Relations between India and China have been fairly stable at the strategic level. Economic relations are much better now than these have been in the past. Mutual economic dependence is growing rapidly even though the balance of trade is skewed in China’s favour.

The two countries have been cooperating in international fora like WTO talks and climate change negotiations. There has even been some cooperation in energy security. However, at the tactical level, China has been exhibiting a markedly assertive political, diplomatic and military attitude. Instability in the security relationship, in particular, has the potential to act as a spoiler; and, it is this relationship that will ultimately determine whether the two Asian giants will clash or cooperate for mutual gains. The major cause for instability in the China-India relationship is the half-century old territorial and boundary dispute over which the two countries fought a border war in 1962.

The pointers to the future are not particularly positive. China continues to be in physical occupation of large areas of Indian territory in Jammu and Kashmir. On the Aksai Chin plateau in Ladakh in J&K, China is in possession of approximately 38,000 square kilometres of territory since the mid-1950s. In addition, Pakistan illegally ceded 5,180 sq km of Indian territory to China in 1963 in the Shaksgam Valley of Pakistan Occupied Kashmir under a bilateral boundary agreement that India does not recognise. Close to this area, the Chinese built the Karakoram highway that now provides a strategic land link between Xinjiang, Tibet and Pakistan. China continues to stake its claim to about 96,000 sq km of Indian territory in the eastern state of Arunachal Pradesh, which it calls Southern Tibet.

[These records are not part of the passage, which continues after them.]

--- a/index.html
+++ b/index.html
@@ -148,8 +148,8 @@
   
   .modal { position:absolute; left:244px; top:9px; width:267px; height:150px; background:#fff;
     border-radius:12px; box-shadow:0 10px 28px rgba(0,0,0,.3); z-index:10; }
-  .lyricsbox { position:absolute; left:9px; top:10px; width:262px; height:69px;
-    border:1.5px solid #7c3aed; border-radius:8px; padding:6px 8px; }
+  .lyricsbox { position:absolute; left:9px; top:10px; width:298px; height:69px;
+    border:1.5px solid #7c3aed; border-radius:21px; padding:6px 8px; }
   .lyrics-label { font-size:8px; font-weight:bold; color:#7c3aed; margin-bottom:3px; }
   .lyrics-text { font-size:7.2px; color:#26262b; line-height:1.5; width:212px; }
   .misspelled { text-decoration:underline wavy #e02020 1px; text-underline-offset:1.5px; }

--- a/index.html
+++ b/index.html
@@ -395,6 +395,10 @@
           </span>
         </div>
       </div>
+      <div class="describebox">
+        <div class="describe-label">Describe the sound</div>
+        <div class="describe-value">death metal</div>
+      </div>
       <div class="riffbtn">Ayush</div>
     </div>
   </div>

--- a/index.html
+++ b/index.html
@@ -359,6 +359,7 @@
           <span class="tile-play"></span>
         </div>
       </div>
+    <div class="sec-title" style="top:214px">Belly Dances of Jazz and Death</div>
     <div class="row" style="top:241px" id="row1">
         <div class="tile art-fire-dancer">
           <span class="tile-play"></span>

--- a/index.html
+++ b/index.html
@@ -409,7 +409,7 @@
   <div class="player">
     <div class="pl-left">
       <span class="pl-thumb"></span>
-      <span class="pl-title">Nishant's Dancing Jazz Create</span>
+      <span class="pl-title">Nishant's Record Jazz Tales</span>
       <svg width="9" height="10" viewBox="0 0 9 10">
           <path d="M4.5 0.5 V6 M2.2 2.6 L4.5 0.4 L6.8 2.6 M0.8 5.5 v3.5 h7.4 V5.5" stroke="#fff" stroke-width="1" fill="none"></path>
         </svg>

Chinese interlocutors have repeatedly claimed that the Tawang Tract, in particular, is part of Tibet and that the merger of this area with Tibet is non-negotiable. In 2005, India and China had agreed on “guiding principles and parameters” for a political solution to the territorial dispute. One important parameter was that “settled populations will not be disturbed”. In the case of Tawang, the Chinese have gone back on their commitment. If such errant behavior continues, India will find it difficult to accept Chinese assurances of peaceful resolution of the territorial dispute at face value.

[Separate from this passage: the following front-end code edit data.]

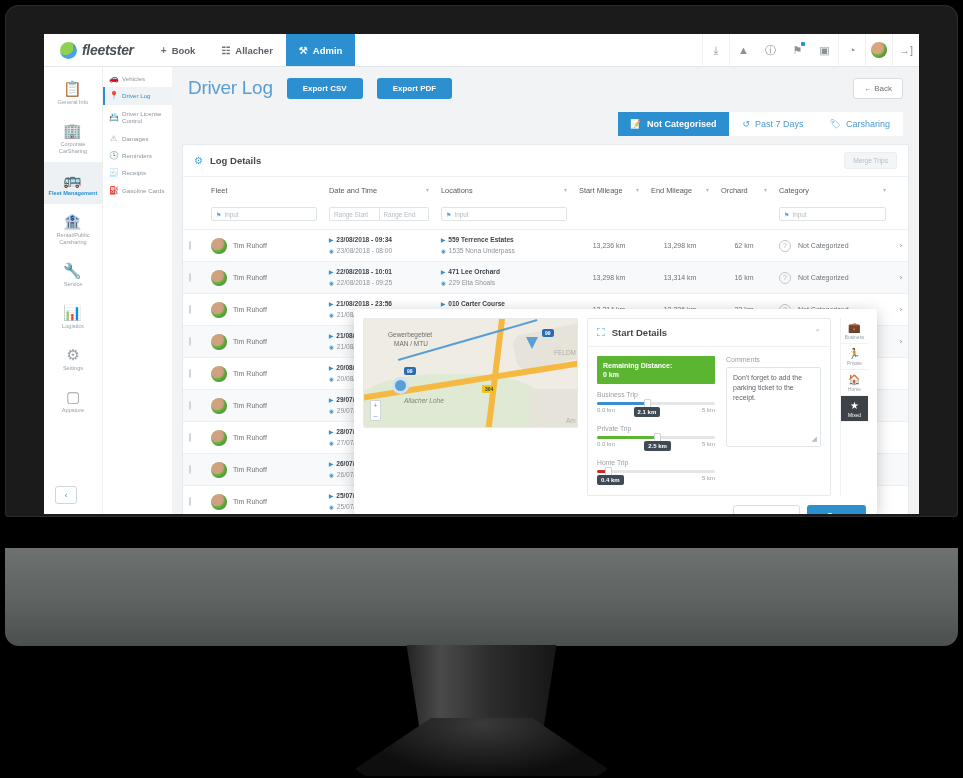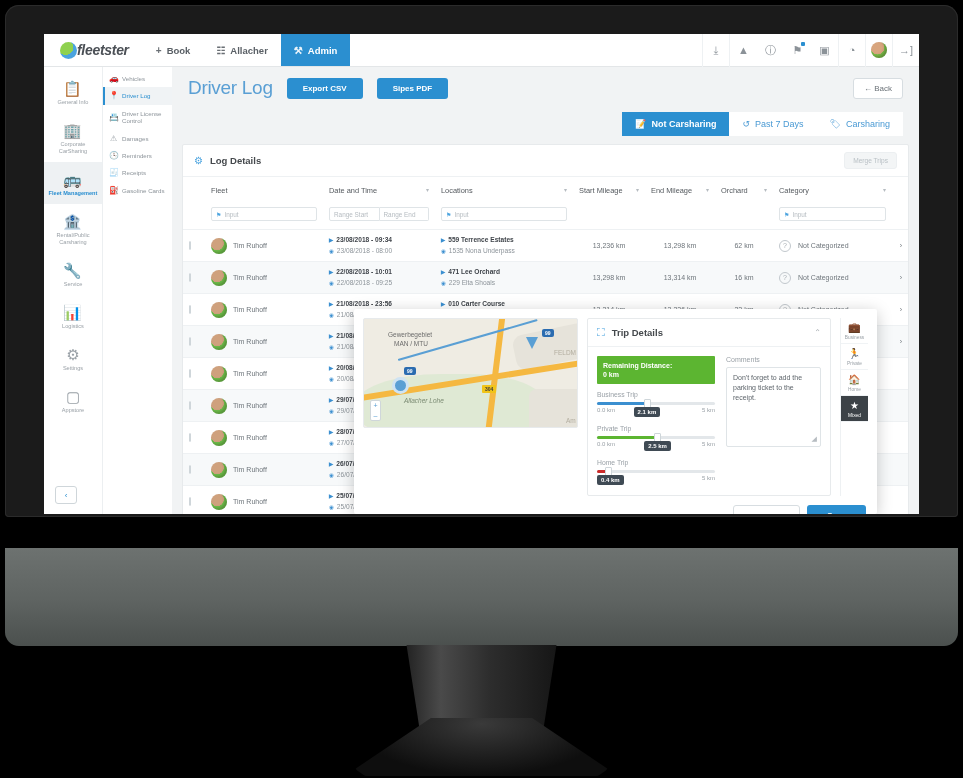--- a/index.html
+++ b/index.html
@@ -27,7 +27,7 @@
   
   .topnav { height:33px; background:#fff; display:flex; align-items:stretch;
     border-bottom:1px solid #e3e6e8; position:relative; z-index:40; }
-  .brand { display:flex; align-items:center; padding:0 14px 0 16px; }
+  .brand { display:flex; align-items:center; gap:5px; padding:0 14px 0 16px; }
   .brand .logo { width:17px; height:17px; border-radius:50%;
     background:radial-gradient(circle at 34% 32%,#8fd14f 0 46%,#4aa3df 47% 100%); }
   .brand .bname { font-style:italic; font-weight:bold; font-size:14px; color:#4a4f55; letter-spacing:-.3px;}

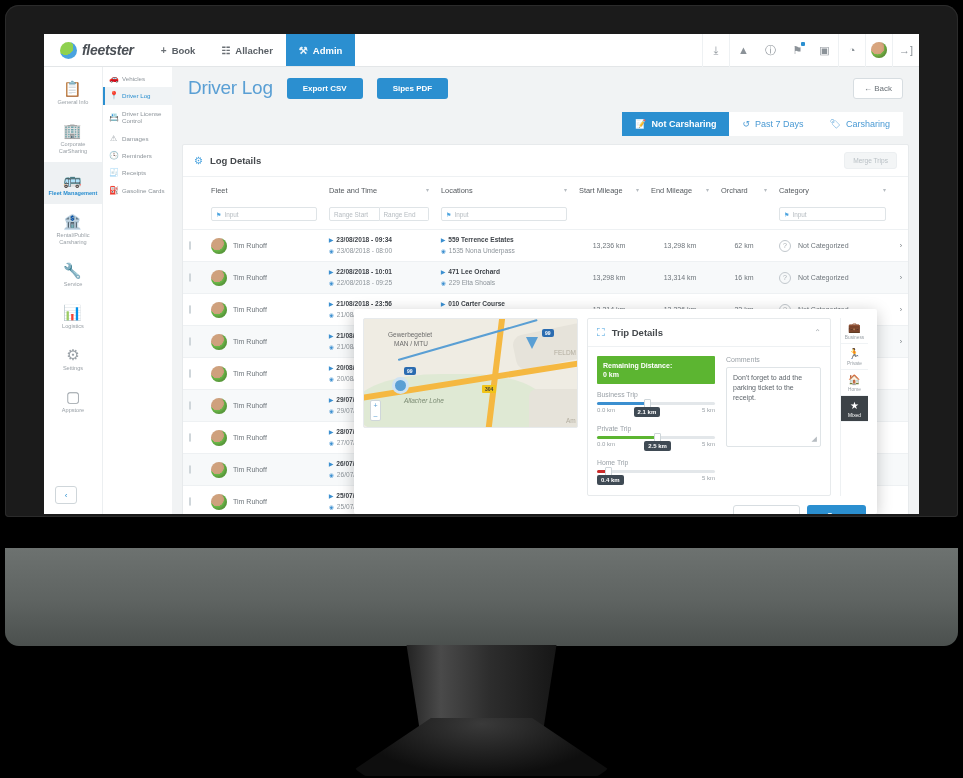--- a/index.html
+++ b/index.html
@@ -315,7 +315,7 @@
         <div class="pghead">
           <div class="pgtitle">Driver Log</div>
           <div class="xbtn">Export CSV</div>
-          <div class="xbtn">Sipes PDF</div>
+          <div class="xbtn">Export PDF</div>
           <div class="backbtn">
             <span>←</span>
             <span>Back</span>

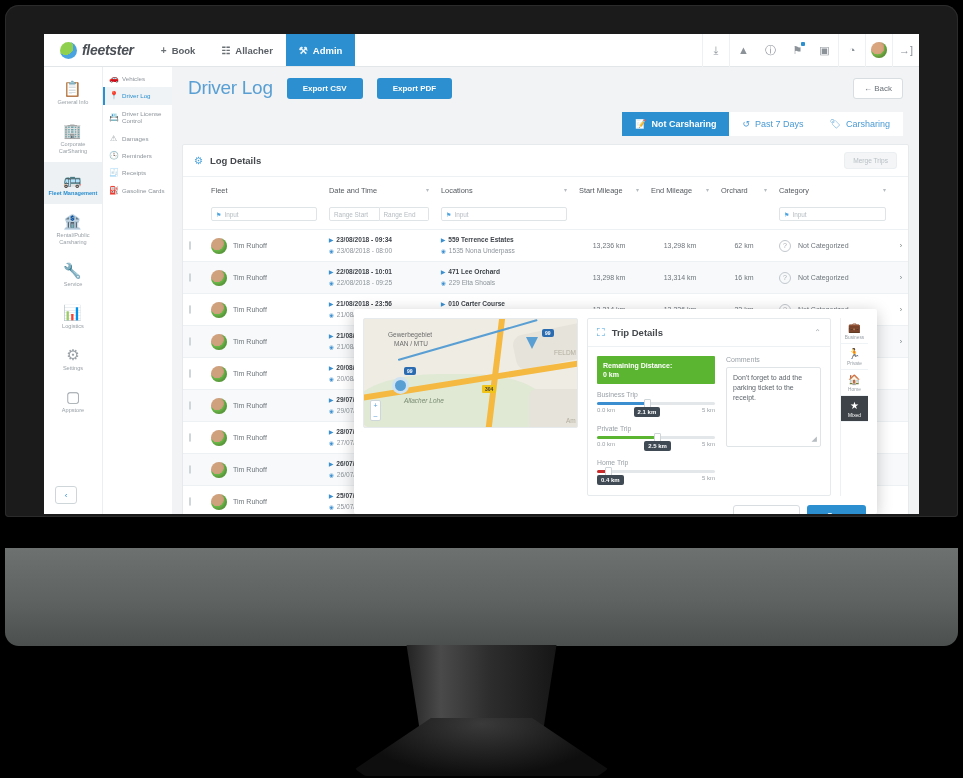--- a/index.html
+++ b/index.html
@@ -325,7 +325,7 @@
         <div class="tabrow">
           <div class="tab act">
             <span>📝</span>
-            <span>Not Carsharing</span>
+            <span>Not Categorised</span>
           </div>
           <div class="tab">
             <span>↺</span>

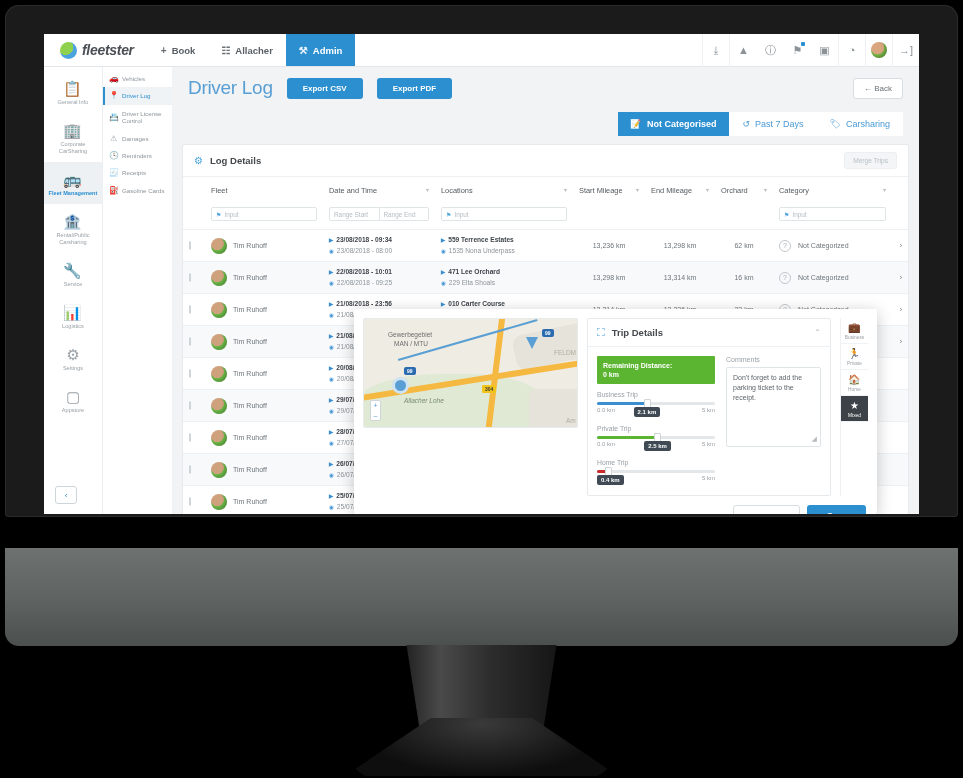--- a/index.html
+++ b/index.html
@@ -685,7 +685,7 @@
         <div class="tdcard">
           <div class="tdhead">
             <span class="tdi">⛶</span>
-            <span class="tdt">Trip Details</span>
+            <span class="tdt">Start Details</span>
             <span class="cl">⌃</span>
           </div>
           <div class="tdbody">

The Line of Actual Control (LAC) between India and China is yet to be physically demarcated on the ground and delineated on military maps. In fact, despite the Border Peace and Tranquility Agreement (BPTA) signed with the Chinese in 1993 and the agreement on Confidence Building Measures in the Military Field signed in 1996, border guards of the People’s Liberation Army (PLA) have transgressed the LAC repeatedly to intrude into Arunachal Pradesh and Ladakh. They have even objected to Indian road construction efforts and the presence of Indian graziers at their traditional grazing grounds. To be fair to the Chinese, they too claim similar transgressions by Indian patrols.

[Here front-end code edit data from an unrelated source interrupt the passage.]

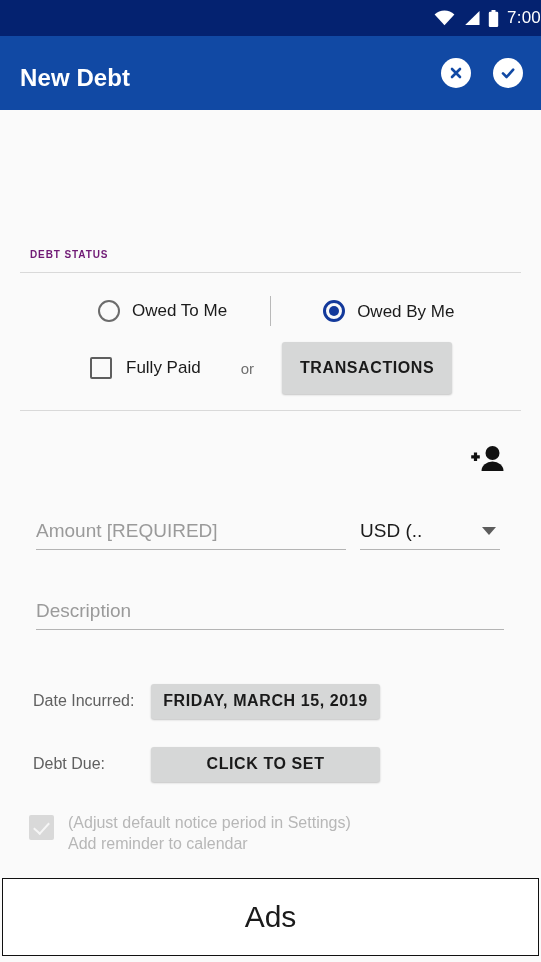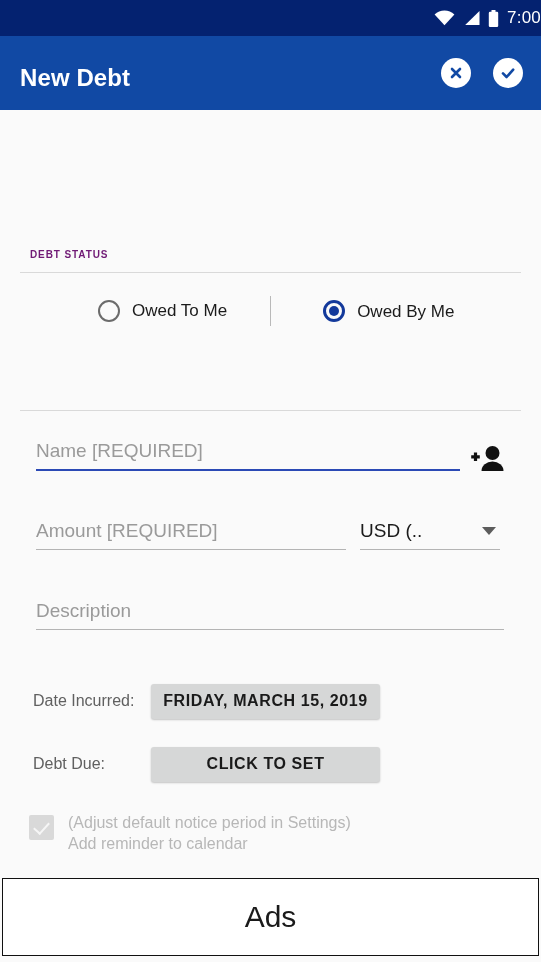--- a/index.html
+++ b/index.html
@@ -423,6 +423,12 @@
     </div>
     <div class="vdivider"></div>
 
+    <div class="paid-row">
+      <span class="checkbox"></span>
+      <span class="paid-label">Fully Paid</span>
+      <span class="or-text">or</span>
+      <button class="btn-grey btn-transactions">TRANSACTIONS</button>
+    </div>
 
     <div class="divider divider-bottom"></div>
 

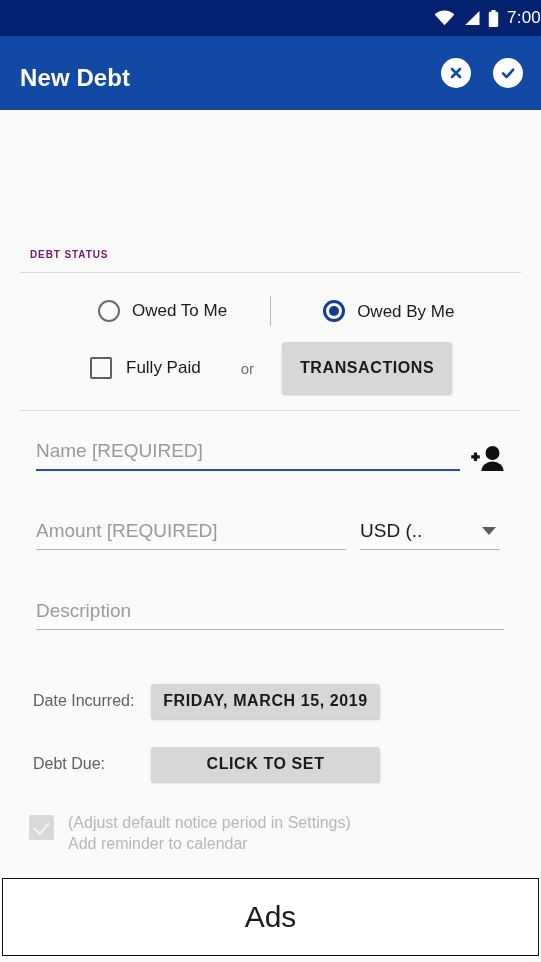--- a/index.html
+++ b/index.html
@@ -432,11 +432,6 @@
 
     <div class="divider divider-bottom"></div>
 
-    <div class="field field-name">
-      <div class="wrap underline-active">
-        <input class="field-input" type="text" placeholder="Name [REQUIRED]" style="">
-      </div>
-    </div>
     <button class="person-add-btn">
       <svg width="34" height="28" viewBox="0 0 34 28" aria-hidden="true">
         <path d="M4.5 7.5 L4.5 16 M0.2 11.8 L8.8 11.8" stroke="#111111" stroke-width="3.2" stroke-linecap="butt"></path>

Patrol face-offs are commonplace and usually end with both the sides warning each other to go back to their own territory. While no such incident has resulted in a violent clash so far, the probability of such an occurrence is high. Demarcation of the LAC without prejudice to each other’s position on the territorial dispute would be an excellent confidence building measure but little progress has been made in 15 rounds of talks between the two Special Representatives, including the January 2012 meting at New Delhi. Under the circumstances, China’s intransigence in exchanging maps showing the alignment of the LAC in the western and the eastern sectors is difficult to understand.

The military gap between Indian and China is growing steadily as the PLA is modernising at a rapid pace due to the double-digit annual growth in the Chinese defence budget while India’s military modernisation plans continue to remain mired in red tape. China’s negotiating strategy is to stall resolution of the dispute till the Chinese are in a much stronger position in terms of comprehensive national strength so that they can then dictate terms. The rapidly blossoming strategic partnership between China and Pakistan is also a major cause for concern. Chinese leaders have proclaimed that their friendship with Pakistan is “higher than the mountains and deeper than the oceans.” China has also guaranteed Pakistan’s territorial integrity.

During any future conflict with either China or Pakistan – even though the probability is low, India will have to contend with a two-front situation as each is likely to collude militarily with the other – a situation for which the Indian armed forces are not prepared. Hence, it is in India’s interest to strive for the early resolution of the territorial dispute with China so that India has only one major military adversary to contend with.